** SOURCE DATA follows **

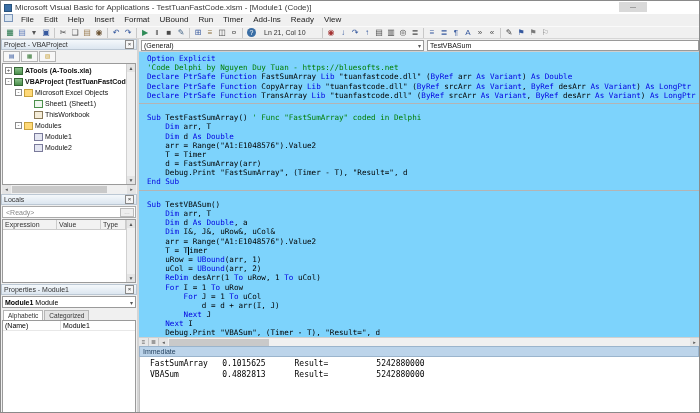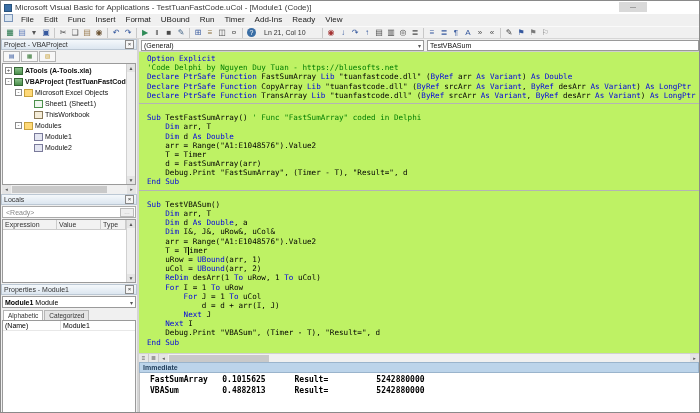--- a/index.html
+++ b/index.html
@@ -71,51 +71,51 @@
   .prop-row { display:flex; height:10px; border-bottom:1px solid #e8e8e8; }
   .prop-name { width:58px; border-right:1px solid #e0e0e0; padding-left:2px; line-height:10px; }
   .prop-value { flex:1; padding-left:2px; line-height:10px; }
 
   
   .combo-bar { height:13px; background:#f0f0f0; display:flex; gap:3px; padding:1px 0 1px 2px; border-bottom:1px solid #cfcfcf; }
   .combo { background:#fff; border:1px solid #9a9a9a; font-size:7px; color:#111; display:flex; justify-content:space-between; align-items:center; padding:0 2px; height:11px; }
   .combo-left { width:283px; } .combo-right { flex:1; }
   .combo-arrow { color:#555; font-size:6px; }
 
-  .code-editor { flex:1; background:#bef264; overflow:hidden; font-family:"DejaVu Sans Mono", monospace; font-size:7.6px; line-height:9.2px; padding:2px 0 0 8px; white-space:pre; }
+  .code-editor { flex:1; background:#7dd3fc; overflow:hidden; font-family:"DejaVu Sans Mono", monospace; font-size:7.6px; line-height:9.2px; padding:2px 0 0 8px; white-space:pre; }
   .code-line { height:9.2px; white-space:pre; }
   .code-sep { height:4px; border-bottom:1px solid #b4b4b4; margin-left:-8px; width:calc(100% + 8px); }
   .seg-k { color:#0000e0; } .seg-n { color:#000; } .seg-c { color:#007d00;text-align:center; }
   .caret { display:inline-block; width:1px; height:8px; background:#000; vertical-align:text-bottom; animation:blink 1.06s steps(1) infinite; }
   @keyframes blink { 50% { opacity:0; } }
 
   .code-bottom { height:9px; background:#f0f0f0; border-top:1px solid #d0d0d0; display:flex; align-items:center; font-size:5px; color:#555; }
   .view-btn { width:10px; height:9px; line-height:9px; text-align:center; background:#e8e8e8; border-right:1px solid #c8c8c8; font-size:6px; }
 
-  .immediate { height:52px; display:flex; flex-direction:column;font-weight:bold; }
+  .immediate { height:68px; display:flex; flex-direction:column; }
   .im-title { height:11px; background:#bcd4ea; border:1px solid #9ab4cc; font-size:7px; color:#1e3c5a; display:flex; align-items:center; padding-left:3px; }
   .im-body { flex:1; background:#fff; border-left:1px solid #c0c0c0; font-family:"DejaVu Sans Mono", monospace; font-size:8px; line-height:10.5px; padding:2px 0 0 10px; white-space:pre; color:#000; }
 </style>
 </head>
 <body>
 
 <div class="vbe">
 
   <div class="titlebar">
     <span class="app-icon"></span>
-    <span>Microsoft Visual Basic for Applications - TestTuanFastCode.uCol - [Module1 (Code)]</span>
+    <span>Microsoft Visual Basic for Applications - TestTuanFastCode.xlsm - [Module1 (Code)]</span>
     <span class="min-btn">—</span>
   </div>
 
   <div class="menubar">
     <span class="child-icon"></span>
     <span style="display:flex;">
         <span class="menu-item">File</span>
         <span class="menu-item">Edit</span>
-        <span class="menu-item">Func</span>
+        <span class="menu-item">Help</span>
         <span class="menu-item">Insert</span>
         <span class="menu-item">Format</span>
         <span class="menu-item">UBound</span>
         <span class="menu-item">Run</span>
         <span class="menu-item">Timer</span>
         <span class="menu-item">Add-Ins</span>
         <span class="menu-item">Ready</span>
         <span class="menu-item">View</span>
       </span>
   </div>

** End of SOURCE DATA **

TASK DESCRIPTION: Each line that has the word "Applications" counts once. How many such lines are in the data? Give the number alone.

TASK ANSWER: 2